▶ About this task:
Pictures in the data should be dropped; transcribe exactly the lines from the one that has "text: NAME ->" through the one that has "background: #4d7c0f ->".

▶ Data for review:
________________________

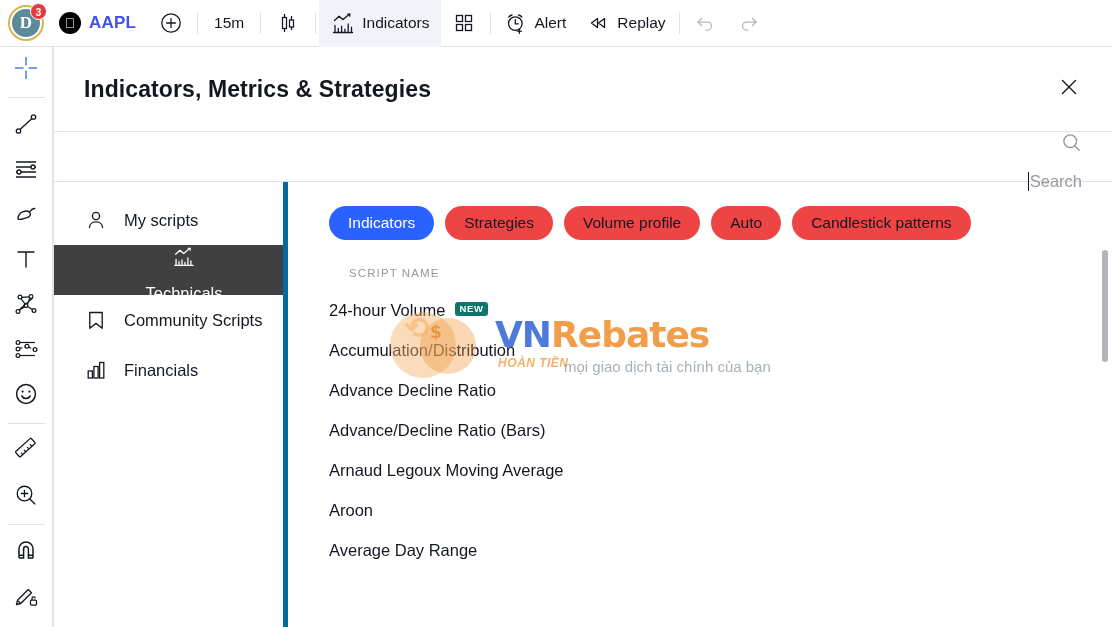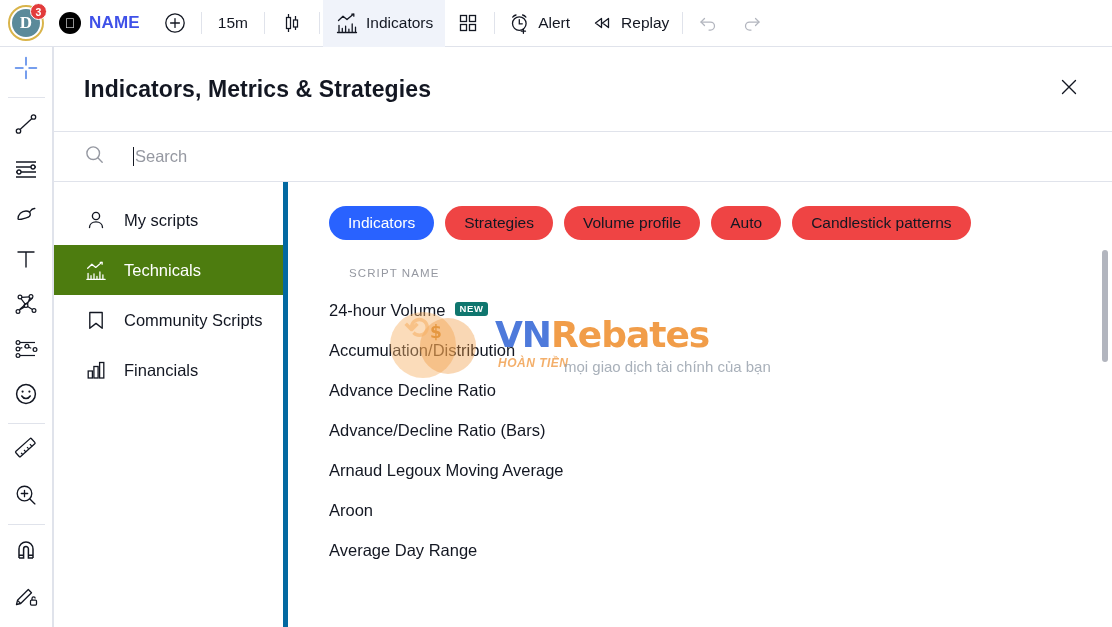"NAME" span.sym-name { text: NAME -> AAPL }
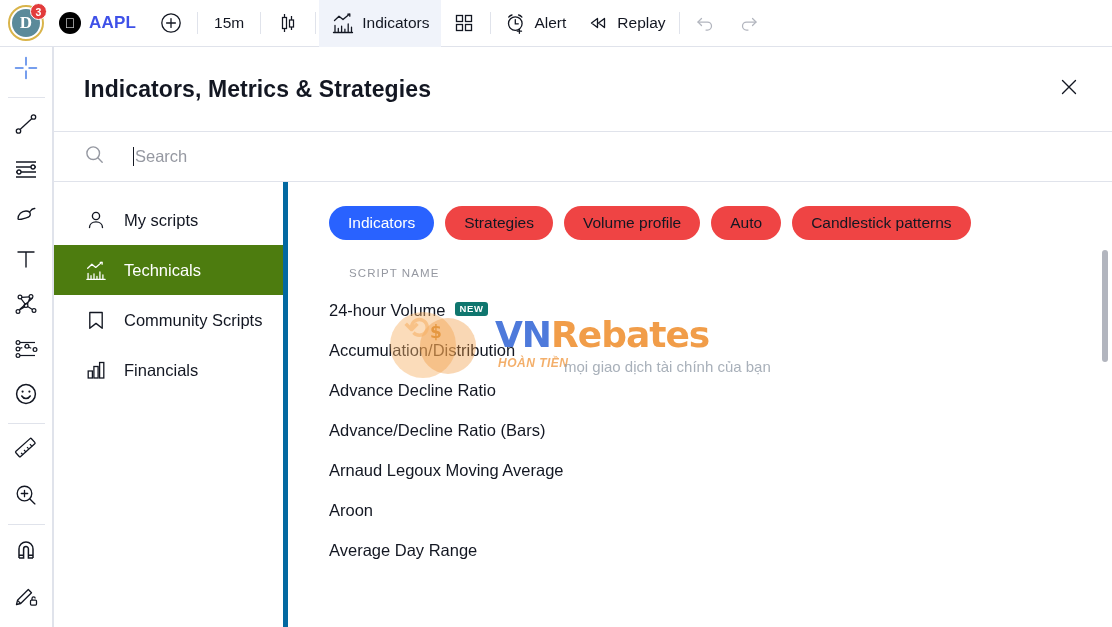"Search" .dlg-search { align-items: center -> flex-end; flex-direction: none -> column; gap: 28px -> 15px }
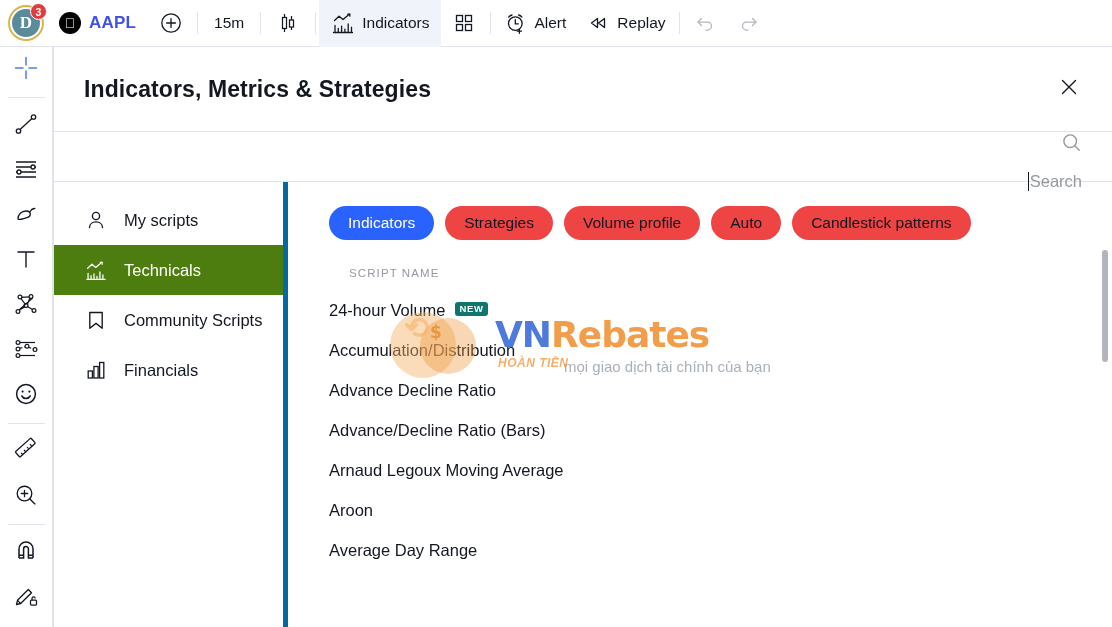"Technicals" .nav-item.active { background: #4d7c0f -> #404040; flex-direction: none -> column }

________________________

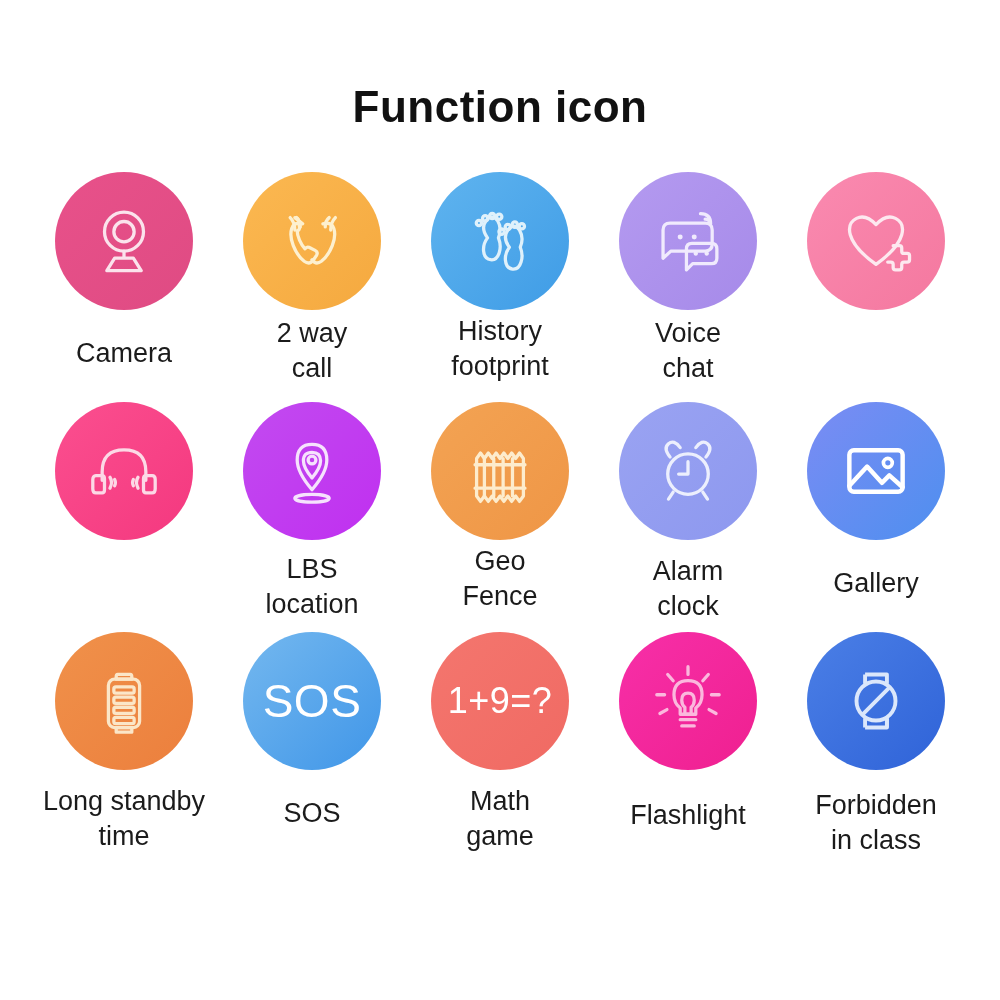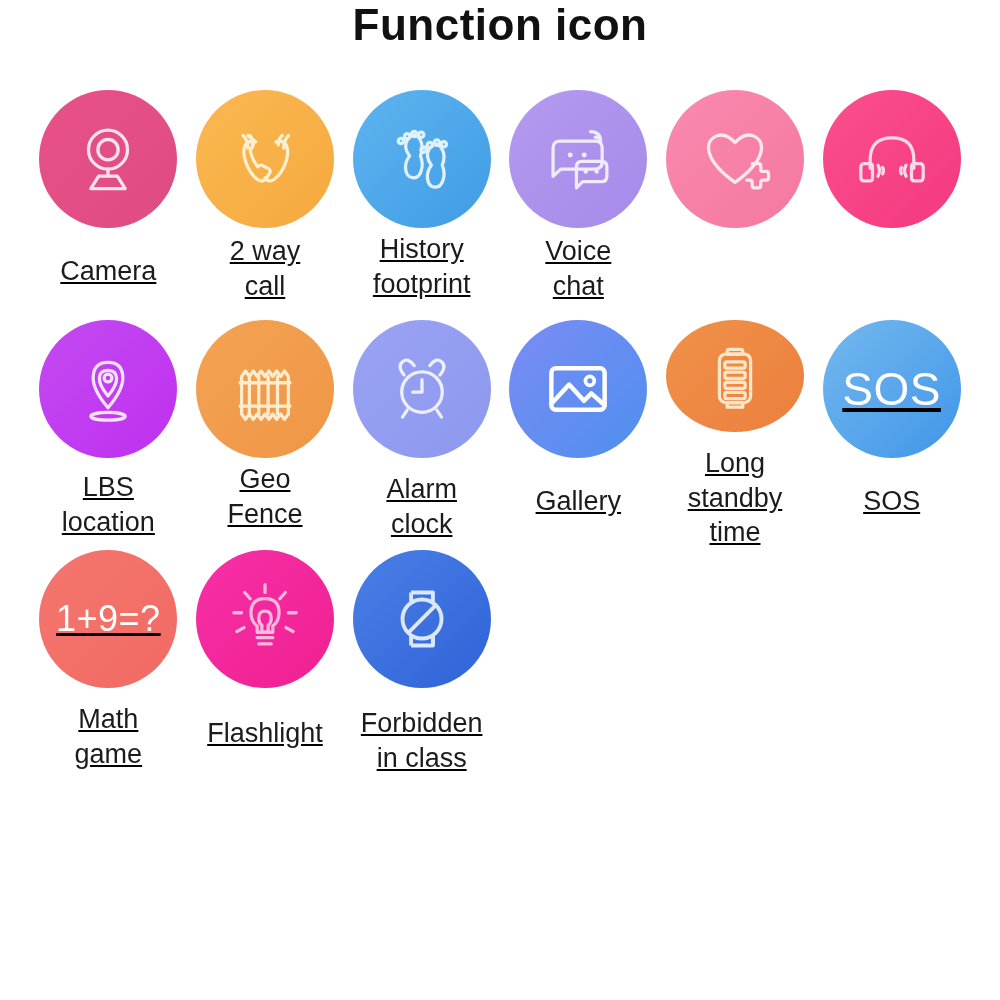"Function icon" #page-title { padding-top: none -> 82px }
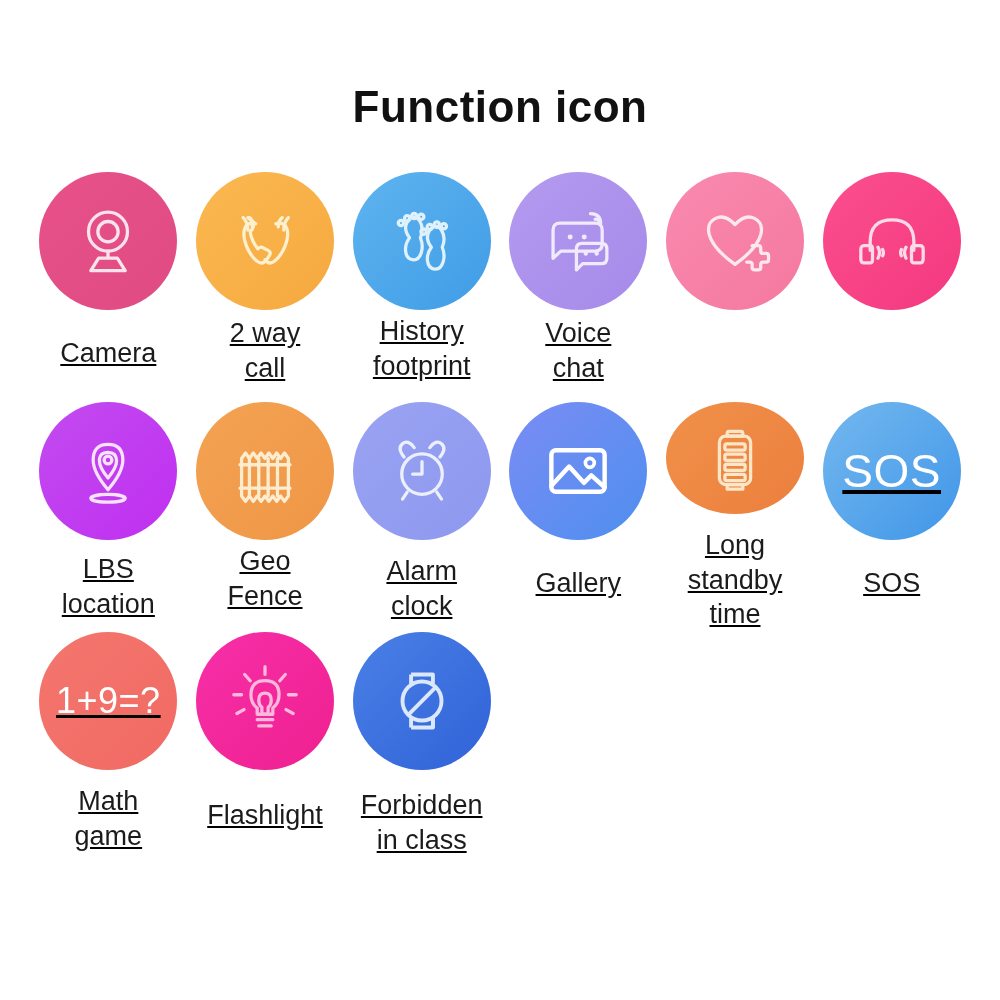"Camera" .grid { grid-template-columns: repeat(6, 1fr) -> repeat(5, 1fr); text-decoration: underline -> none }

________________________

▶ Result:
"NAME" span.sym-name { text: NAME -> AAPL }
"Search" .dlg-search { align-items: center -> flex-end; flex-direction: none -> column; gap: 28px -> 15px }
"Technicals" .nav-item.active { background: #4d7c0f -> #404040; flex-direction: none -> column }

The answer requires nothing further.